Ophelia is portrayed as a more level-headed character who understandably is wary about the man who dumped her without a word back then… except, our heroine here has no willpower at all and melts like cheese on a hot day each time the hero even breathes in her direction. This apparent weakness of the heroine feels like a cheap contrivance to push Ophelia into Kit’s arms without the author having to expend more effort into creating believable emotional scenes.

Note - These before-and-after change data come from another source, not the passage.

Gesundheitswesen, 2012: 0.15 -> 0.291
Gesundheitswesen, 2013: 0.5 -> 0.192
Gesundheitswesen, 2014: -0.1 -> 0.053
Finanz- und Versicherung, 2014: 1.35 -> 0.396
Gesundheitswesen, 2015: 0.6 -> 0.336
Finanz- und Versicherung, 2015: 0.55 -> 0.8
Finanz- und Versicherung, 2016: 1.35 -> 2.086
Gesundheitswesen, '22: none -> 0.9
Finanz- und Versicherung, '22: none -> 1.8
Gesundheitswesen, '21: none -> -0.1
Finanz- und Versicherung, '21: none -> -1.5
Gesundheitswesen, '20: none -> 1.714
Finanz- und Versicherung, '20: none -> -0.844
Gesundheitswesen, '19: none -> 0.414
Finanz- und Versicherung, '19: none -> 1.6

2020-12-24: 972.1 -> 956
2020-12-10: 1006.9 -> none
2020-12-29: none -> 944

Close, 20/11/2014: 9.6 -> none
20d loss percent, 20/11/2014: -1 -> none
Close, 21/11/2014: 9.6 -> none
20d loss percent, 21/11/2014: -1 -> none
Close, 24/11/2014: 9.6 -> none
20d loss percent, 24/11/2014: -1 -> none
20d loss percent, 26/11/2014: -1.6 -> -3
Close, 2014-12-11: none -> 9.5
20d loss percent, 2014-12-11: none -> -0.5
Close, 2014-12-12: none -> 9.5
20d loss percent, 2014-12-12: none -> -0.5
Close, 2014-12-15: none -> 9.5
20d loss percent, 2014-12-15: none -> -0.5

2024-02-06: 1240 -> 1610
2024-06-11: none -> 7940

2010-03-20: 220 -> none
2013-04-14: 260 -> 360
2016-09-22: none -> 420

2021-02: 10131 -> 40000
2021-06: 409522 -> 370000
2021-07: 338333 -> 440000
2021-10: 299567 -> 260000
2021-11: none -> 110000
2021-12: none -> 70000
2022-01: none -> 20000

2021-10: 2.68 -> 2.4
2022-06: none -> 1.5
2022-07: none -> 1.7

As the story progresses, both the hero and the heroine seem to have a personality exchange. He grows up a bit more, straightens up his act, and tries to win Ophelia’s trust as well as heart. That’s good, but that good stuff also comes at the expense of Ophelia’s character development. Because it is now up to the poor lady to keep the romantic conflict going, she turns into a standard dingbat heroine who refuses to believe anything the hero tells her unless it is beaten into her head with a pickax, culminating in the usual, predictable “Clearly he doesn’t love me, despite all evidence pointing otherwise, so I must run away!” nonsense that every other romance heroine in a 19th century romance set in England tends to do in the last few chapters of her story.
Rules for a Rogue is, to paraphrase Ingrid Michaelson, almost home but isn’t quite there yet. I’m giving it three oogies mostly because it’s not a very tough story to swallow – the narrative is clean and I sense glimmers of potential for the story to be better here and there. However, the emotional tug-of-war plays out inconsistently, dictated by what the plot needs at that certain point, and it’s quite the relief to close the story knowing that I’ve reached the end of these characters’ contrived melodrama.